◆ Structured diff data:
BEGIN

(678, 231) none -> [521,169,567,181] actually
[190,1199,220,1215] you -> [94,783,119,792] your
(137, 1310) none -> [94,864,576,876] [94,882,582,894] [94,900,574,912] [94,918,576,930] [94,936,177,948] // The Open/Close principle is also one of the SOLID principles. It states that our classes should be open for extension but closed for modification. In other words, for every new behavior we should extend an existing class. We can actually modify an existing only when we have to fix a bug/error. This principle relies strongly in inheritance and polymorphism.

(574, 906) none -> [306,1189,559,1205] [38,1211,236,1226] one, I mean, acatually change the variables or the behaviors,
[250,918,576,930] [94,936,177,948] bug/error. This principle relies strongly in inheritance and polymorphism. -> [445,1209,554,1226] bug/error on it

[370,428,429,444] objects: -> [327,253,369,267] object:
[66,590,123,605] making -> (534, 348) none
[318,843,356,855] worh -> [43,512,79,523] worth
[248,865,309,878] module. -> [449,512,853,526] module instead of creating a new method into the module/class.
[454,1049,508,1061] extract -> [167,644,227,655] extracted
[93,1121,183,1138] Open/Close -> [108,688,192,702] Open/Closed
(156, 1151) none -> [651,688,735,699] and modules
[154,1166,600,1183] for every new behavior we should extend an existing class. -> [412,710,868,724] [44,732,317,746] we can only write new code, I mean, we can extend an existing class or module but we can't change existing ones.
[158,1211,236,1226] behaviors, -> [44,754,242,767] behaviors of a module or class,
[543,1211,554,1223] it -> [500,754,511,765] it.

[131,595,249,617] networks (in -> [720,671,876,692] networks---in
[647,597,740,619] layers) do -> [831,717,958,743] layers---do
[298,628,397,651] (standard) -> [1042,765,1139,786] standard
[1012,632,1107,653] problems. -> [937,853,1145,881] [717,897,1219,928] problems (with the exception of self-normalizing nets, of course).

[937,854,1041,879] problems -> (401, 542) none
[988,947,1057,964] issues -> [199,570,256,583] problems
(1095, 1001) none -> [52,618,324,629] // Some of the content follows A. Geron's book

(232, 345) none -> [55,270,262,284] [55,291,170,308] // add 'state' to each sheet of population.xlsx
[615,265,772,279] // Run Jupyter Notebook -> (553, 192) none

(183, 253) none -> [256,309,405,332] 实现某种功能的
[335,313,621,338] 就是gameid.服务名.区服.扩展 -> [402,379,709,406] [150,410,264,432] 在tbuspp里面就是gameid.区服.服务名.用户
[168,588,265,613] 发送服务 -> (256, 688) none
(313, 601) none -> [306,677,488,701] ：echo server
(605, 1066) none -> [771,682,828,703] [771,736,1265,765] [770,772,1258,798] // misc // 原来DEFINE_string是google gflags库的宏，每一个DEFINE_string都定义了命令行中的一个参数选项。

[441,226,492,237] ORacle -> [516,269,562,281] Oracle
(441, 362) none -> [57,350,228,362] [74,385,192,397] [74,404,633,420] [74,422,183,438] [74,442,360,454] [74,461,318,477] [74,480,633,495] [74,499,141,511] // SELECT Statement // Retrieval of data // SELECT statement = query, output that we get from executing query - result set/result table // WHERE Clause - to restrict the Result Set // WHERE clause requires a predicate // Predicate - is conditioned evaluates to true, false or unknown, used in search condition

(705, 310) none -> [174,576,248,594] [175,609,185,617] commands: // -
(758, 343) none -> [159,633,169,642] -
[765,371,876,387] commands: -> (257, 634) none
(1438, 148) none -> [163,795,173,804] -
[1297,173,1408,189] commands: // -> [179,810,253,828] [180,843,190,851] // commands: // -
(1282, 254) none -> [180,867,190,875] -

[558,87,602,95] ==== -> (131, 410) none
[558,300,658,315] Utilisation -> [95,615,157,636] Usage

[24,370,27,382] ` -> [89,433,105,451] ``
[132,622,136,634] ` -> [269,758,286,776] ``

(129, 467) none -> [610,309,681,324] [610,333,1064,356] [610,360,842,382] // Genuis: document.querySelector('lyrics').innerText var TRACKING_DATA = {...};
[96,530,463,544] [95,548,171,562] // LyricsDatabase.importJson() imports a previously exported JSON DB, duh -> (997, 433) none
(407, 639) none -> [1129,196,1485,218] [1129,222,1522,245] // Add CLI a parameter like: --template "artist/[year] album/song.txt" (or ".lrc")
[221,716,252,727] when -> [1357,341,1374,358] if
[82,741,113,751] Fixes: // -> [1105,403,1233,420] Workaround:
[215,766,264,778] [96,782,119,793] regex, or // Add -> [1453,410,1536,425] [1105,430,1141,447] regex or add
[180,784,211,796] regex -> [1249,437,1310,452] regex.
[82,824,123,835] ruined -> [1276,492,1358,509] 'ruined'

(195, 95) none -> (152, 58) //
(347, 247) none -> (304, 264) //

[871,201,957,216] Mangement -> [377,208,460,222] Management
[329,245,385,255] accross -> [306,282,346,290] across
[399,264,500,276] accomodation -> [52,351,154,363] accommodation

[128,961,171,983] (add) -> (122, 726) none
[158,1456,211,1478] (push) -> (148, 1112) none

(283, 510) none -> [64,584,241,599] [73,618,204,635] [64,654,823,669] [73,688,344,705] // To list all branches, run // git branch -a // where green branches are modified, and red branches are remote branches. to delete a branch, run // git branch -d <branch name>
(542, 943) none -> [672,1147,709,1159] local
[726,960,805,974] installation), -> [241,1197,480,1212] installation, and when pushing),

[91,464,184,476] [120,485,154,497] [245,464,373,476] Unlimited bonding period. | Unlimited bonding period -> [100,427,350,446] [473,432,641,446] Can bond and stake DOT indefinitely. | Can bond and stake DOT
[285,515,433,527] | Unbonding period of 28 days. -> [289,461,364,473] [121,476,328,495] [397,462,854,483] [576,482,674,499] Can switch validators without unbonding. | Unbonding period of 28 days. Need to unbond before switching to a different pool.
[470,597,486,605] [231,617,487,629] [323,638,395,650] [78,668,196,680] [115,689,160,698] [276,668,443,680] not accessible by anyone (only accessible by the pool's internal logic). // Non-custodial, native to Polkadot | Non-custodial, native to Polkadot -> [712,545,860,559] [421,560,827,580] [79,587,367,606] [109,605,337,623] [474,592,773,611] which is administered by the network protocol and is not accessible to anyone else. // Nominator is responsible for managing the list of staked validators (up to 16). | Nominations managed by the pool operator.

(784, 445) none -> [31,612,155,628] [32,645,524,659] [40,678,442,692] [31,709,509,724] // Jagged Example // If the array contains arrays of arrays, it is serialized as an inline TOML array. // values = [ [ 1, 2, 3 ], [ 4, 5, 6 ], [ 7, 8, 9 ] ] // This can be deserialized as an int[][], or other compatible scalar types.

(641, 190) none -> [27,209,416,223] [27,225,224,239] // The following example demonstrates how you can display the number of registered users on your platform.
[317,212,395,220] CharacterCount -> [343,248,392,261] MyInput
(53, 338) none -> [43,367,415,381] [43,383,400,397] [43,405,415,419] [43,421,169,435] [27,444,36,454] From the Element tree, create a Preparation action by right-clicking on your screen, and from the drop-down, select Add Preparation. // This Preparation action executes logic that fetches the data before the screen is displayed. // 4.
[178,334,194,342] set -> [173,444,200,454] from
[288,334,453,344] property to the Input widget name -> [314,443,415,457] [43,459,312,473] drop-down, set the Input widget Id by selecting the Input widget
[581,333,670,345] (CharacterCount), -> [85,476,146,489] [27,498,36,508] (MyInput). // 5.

END

◆ WHAT THE TASK REQUIRES: Which lines above contain the word "when"? Copy all of them.

◆ EXERCISE SOLUTION:
(137, 1310) none -> [94,864,576,876] [94,882,582,894] [94,900,574,912] [94,918,576,930] [94,936,177,948] // The Open/Close principle is also one of the SOLID principles. It states that our classes should be open for extension but closed for modification. In other words, for every new behavior we should extend an existing class. We can actually modify an existing only when we have to fix a bug/error. This principle relies strongly in inheritance and polymorphism.
[221,716,252,727] when -> [1357,341,1374,358] if
[726,960,805,974] installation), -> [241,1197,480,1212] installation, and when pushing),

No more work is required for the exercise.